Chapter 43: Nutrition, Digestion, & Absorption

Nutrition, Digestion, & Absorption details the mechanical and chemical breakdown of carbohydrates, lipids, and proteins into their constituent monomers—monosaccharides, fatty acids, and amino acids—to facilitate absorption across the intestinal epithelium. Carbohydrate digestion is highlighted through the action of salivary and pancreatic amylases, followed by specialized brush border enzymes like lactase and sucrase, with specific transport mechanisms like the sodium-dependent SGLT 1 protein ensuring nutrient uptake. The text introduces the glycemic index as a measure of how different carbohydrates impact blood sugar and insulin responses.
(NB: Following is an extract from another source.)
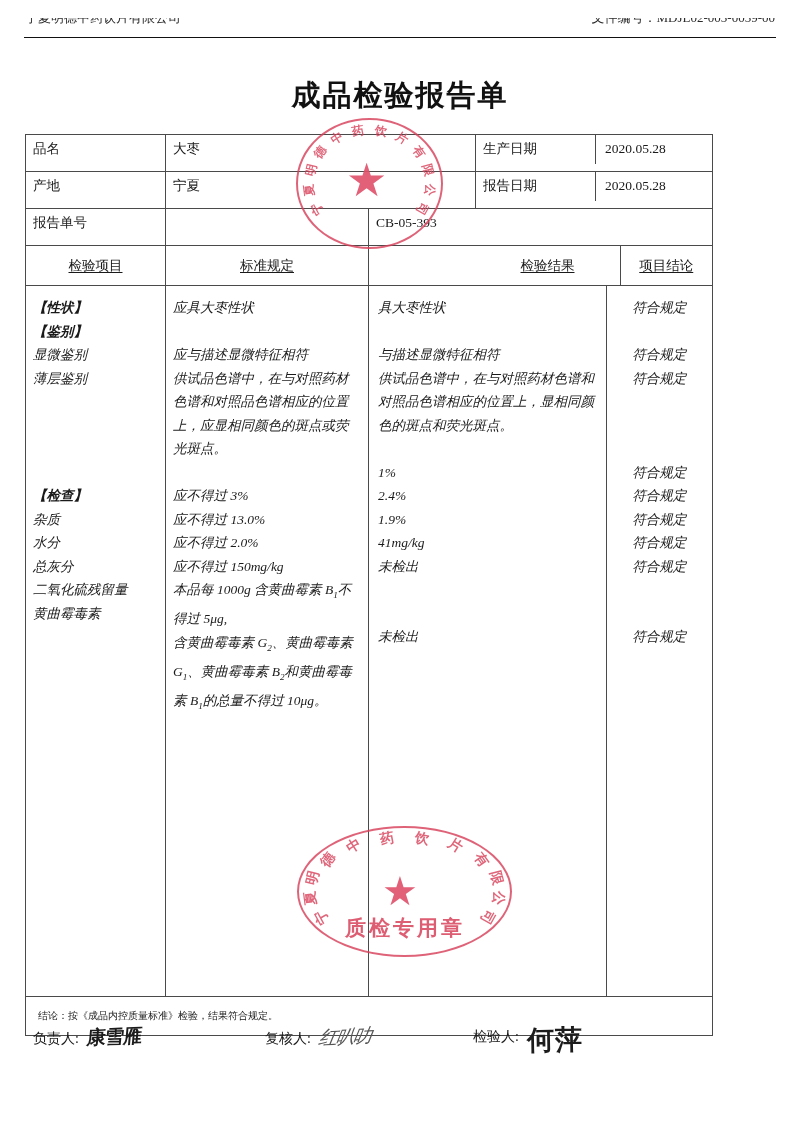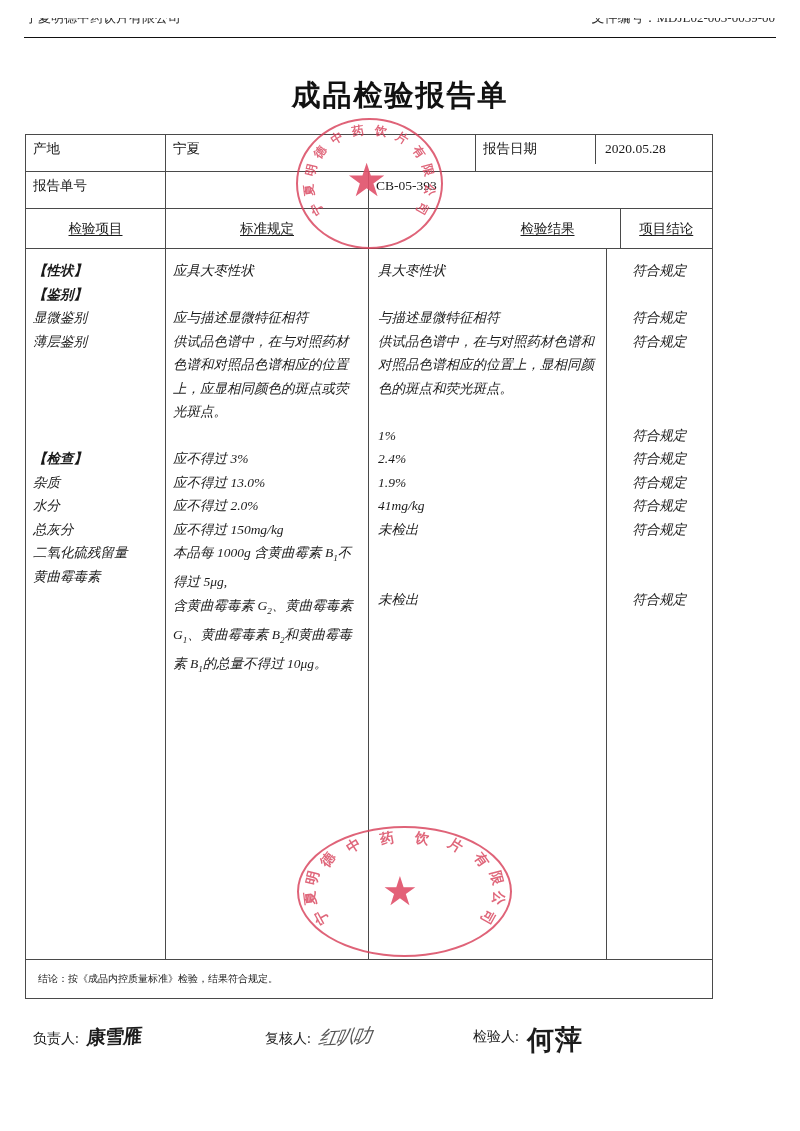"品名" tr { html: none -> <tr> <td> <span>品名</span> </td> <td>大枣</td> <td> <table> <tbody> <tr> <td>生产日期</td> <td>2020.05.28</td> </tr> </tbody> </table> </td> </tr> }
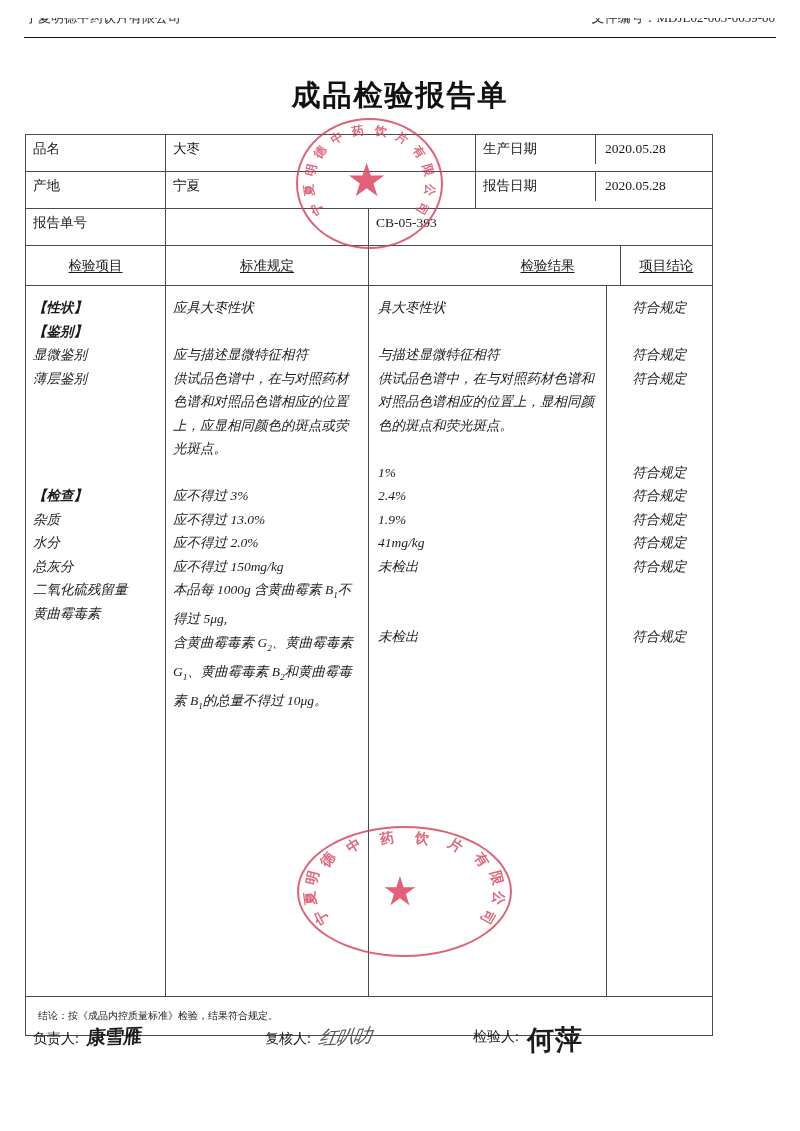"质检专用章" div.seal-bottom-text { html: none -> <div>质检专用章</div> }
Lipid metabolism is described as a complex process of emulsification by bile salts and micelle formation, allowing hydrophobic molecules to navigate the aqueous environment of the gut before being re-esterified into chylomicrons for lymphatic transport. Protein digestion involves a cascade of proteolytic enzymes, starting with gastric pepsin and continuing with pancreatic zymogens like trypsinogen, which must be precisely activated to prevent self-digestion. Beyond macronutrients, the chapter emphasizes the regulated absorption of vitamins and minerals, noting the critical roles of Vitamin D in calcium uptake and the sophisticated hormonal control of iron via hepcidin and ferroportin to prevent toxicity. Energy balance is a central theme, defined by the relationship between Basal Metabolic Rate (BMR), physical activity levels, and dietary intake. The discussion extends to the clinical consequences of nutritional imbalances, contrasting the metabolic wasting of marasmus with the inflammatory edema found in kwashiorkor, and explaining the hypermetabolic state of cachexia often seen in chronic illnesses like cancer. Finally, the concept of nitrogen balance is used to determine protein requirements, distinguishing between essential amino acids that must be ingested and nonessential ones the body can synthesize. This comprehensive overview links molecular biochemistry to global health issues, ranging from the rising tide of obesity and metabolic syndrome to the persistent challenges of undernutrition and specific vitamin deficiencies.